Start of Exercise data

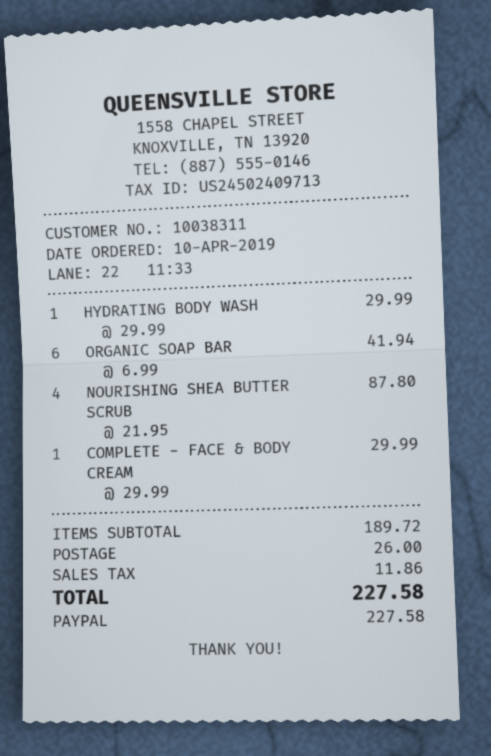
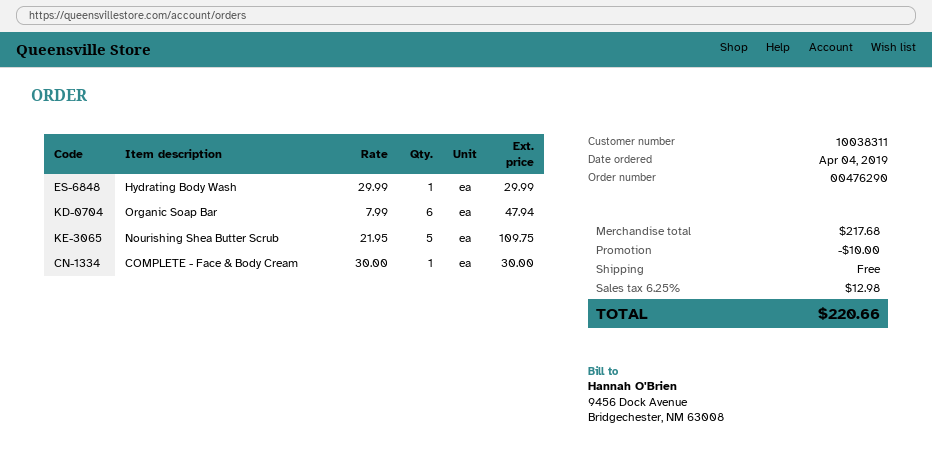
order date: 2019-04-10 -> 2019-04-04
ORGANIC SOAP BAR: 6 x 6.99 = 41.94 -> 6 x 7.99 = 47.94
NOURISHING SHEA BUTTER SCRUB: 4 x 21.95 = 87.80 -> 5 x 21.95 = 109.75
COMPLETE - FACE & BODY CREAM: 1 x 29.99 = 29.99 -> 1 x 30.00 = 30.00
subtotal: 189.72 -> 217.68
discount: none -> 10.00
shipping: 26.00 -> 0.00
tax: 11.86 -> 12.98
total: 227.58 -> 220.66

End of Exercise data

▸ Activity
Apart from the pictures, every line above must be repeated exactly.

▸ Exercise result
order date: 2019-04-10 -> 2019-04-04
ORGANIC SOAP BAR: 6 x 6.99 = 41.94 -> 6 x 7.99 = 47.94
NOURISHING SHEA BUTTER SCRUB: 4 x 21.95 = 87.80 -> 5 x 21.95 = 109.75
COMPLETE - FACE & BODY CREAM: 1 x 29.99 = 29.99 -> 1 x 30.00 = 30.00
subtotal: 189.72 -> 217.68
discount: none -> 10.00
shipping: 26.00 -> 0.00
tax: 11.86 -> 12.98
total: 227.58 -> 220.66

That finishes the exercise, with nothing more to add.